During the fungus baiting activities we also collected seeds of Cypripedium kentuckiense for our conservation seed bank. Established in 2024, the seed bank is focused on the long-term storage of native plants of conservation concern, including US native orchids. We now have five Kentucky populations safely stewarded, but there is a lot to learn. Not all seeds respond to seed bank conditions in the same way. Some seeds can remain viable for centuries, others only weeks or months. One of our goals is to learn more about the shelf life of this species and several other native orchids through a series of germination tests over the coming years.
From left to right: The mature seed capsule of Cypripedium kentuckiense. These seeds were harvested and used for the fungus baits. A completed fungus bait. The seeds look like a brown stain on the nylon mesh. Fungus baits buried beneath mature Cypripedium plants. The Cypripedium leaf can be seen in the upper right of the image. Photos by Peter Zale.
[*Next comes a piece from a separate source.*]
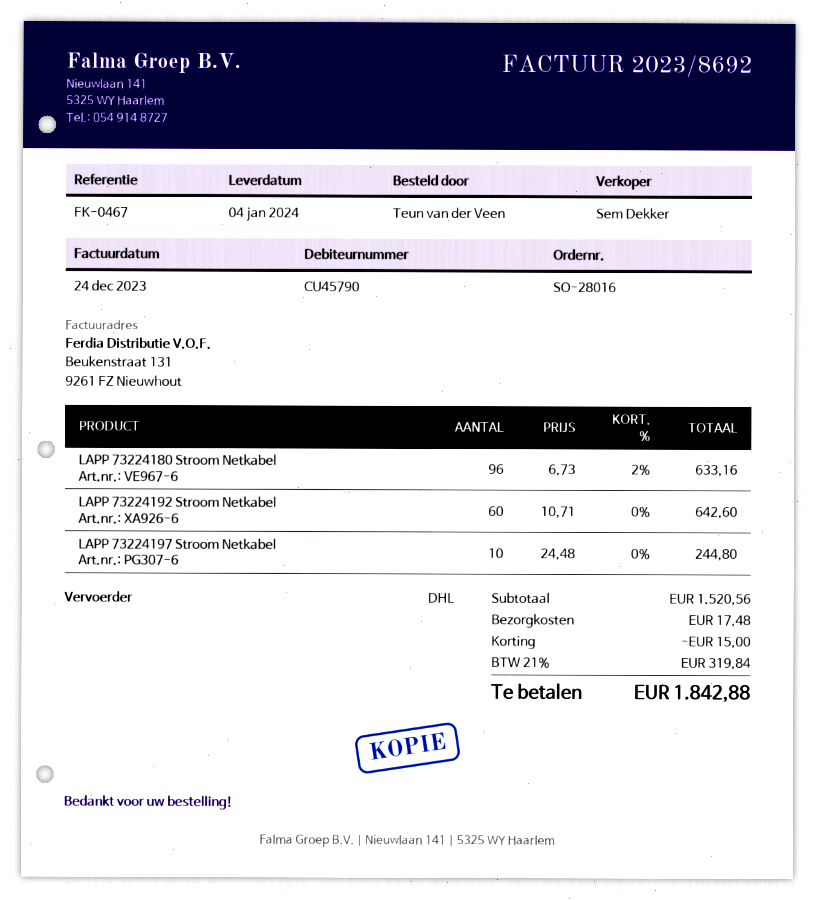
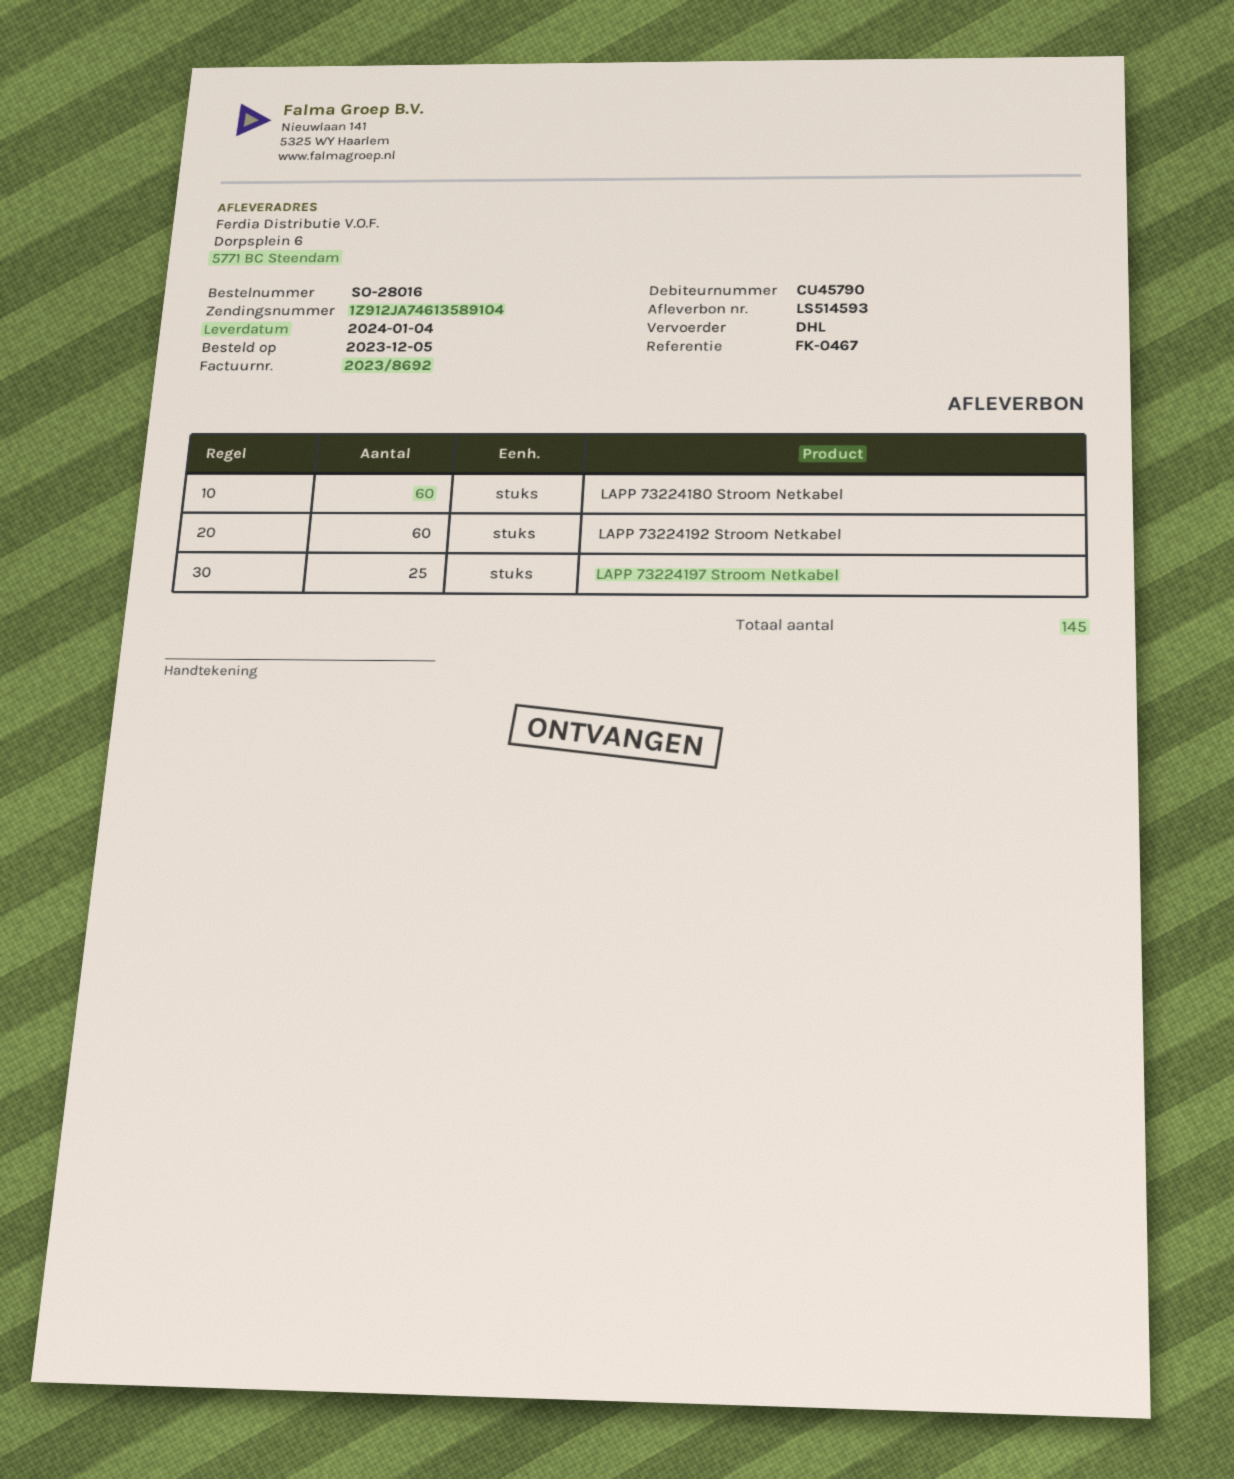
LAPP 73224180 Stroom Netkabel: 96 -> 60
LAPP 73224197 Stroom Netkabel: 10 -> 25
As Cypripedium kentuckiense is listed by the IUCN as vulnerable (G3) and declining in the wild, and most populations occur in Arkansas and Kentucky, we will continue to work towards to ex situ conservation of all known populations in Kentucky. We’ll also expand our efforts to Arkansas in the coming years. Our efforts are intended to help reverse the red— to bring awareness, attention, and resources to the plants that need it most.
Our efforts with Cypripedum kentuckiense are among many rare and endangered species we are working with to demonstrate the necessity of horticulture in the conservation continuum … and we look forward to expanding and showcasing this work in the years to come.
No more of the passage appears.